Now that's getting to the meat of the matter! The short answer is no, and the long answer is that it depends on what we're going to call an algorithm.

The <latch> code is more-or-less the spec's exposition converted into code, but I think it needs to become more complex later, for QoI reasons. In <barrier> we have well-known barrier algorithms <https://6xq.net/barrier-intro/> like linear/central and tree/hierarchical barriers, but the pseudocode you'll find in literature needs a lot of adaption to fit into C++ in general (which doesn't do thread-local non-static members for classes), and into the C++20 std::barrier interface in particular (which doesn't assign a dense index space of IDs to thread that could be used to access O(P)-sized internal structures) -- and all that adaptation is 90% of the code in that file, not the algorithm itself. Finally, the gnarly code in <semaphore> is not the semaphore algorithm proper either (because that's been left to the OS except for the fallback cases) but the acceleration layer that one would need to put on top of it in order to make it fast (avoid calling the OS when it's not strictly necessary).

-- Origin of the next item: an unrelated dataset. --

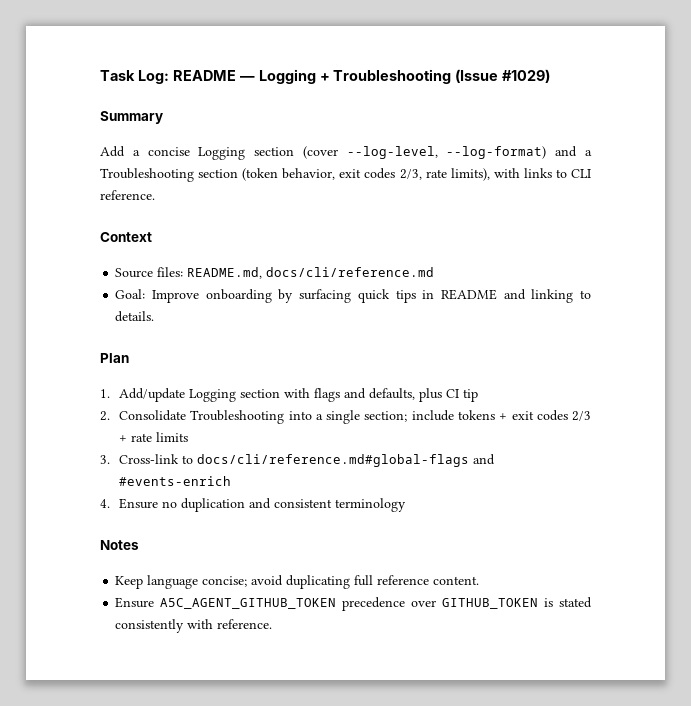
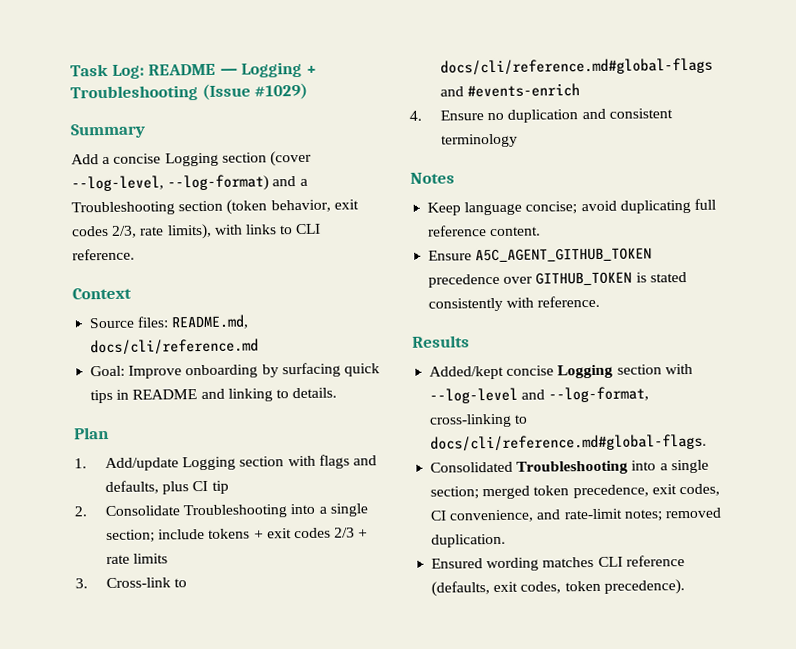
+ Results
+ Added/kept concise Logging section with --log-level and --log-format, cross-linking to docs/cli/reference.md#global-flags.
+ Consolidated Troubleshooting into a single section; merged token precedence, exit codes, CI convenience, and rate-limit notes; removed duplication.
+ Ensured wording matches CLI reference (defaults, exit codes, token precedence).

To be clear, I am reasonably concerned that there are bugs in this code, as well. The simpler / lower-QoI paths which CUDA will eventually ship are decently solid, but the complex / high-QoI paths that a performant CPU implementation needs (read: existentially needs, even in ~6 core laptop) are not as well tested relative to their complexity.

On our end, I think our intentions are to write more fuzzer-like tests that apply stress on them. I also have in the back of my mind the idea of proposing a C++Now talk in the vein of "How-to P1135 <https://reviews.llvm.org/P1135> @ High QoI", to capture more eyeballs / document the post-adaptation versions of the algorithms better.

Where would you like to take this chat next?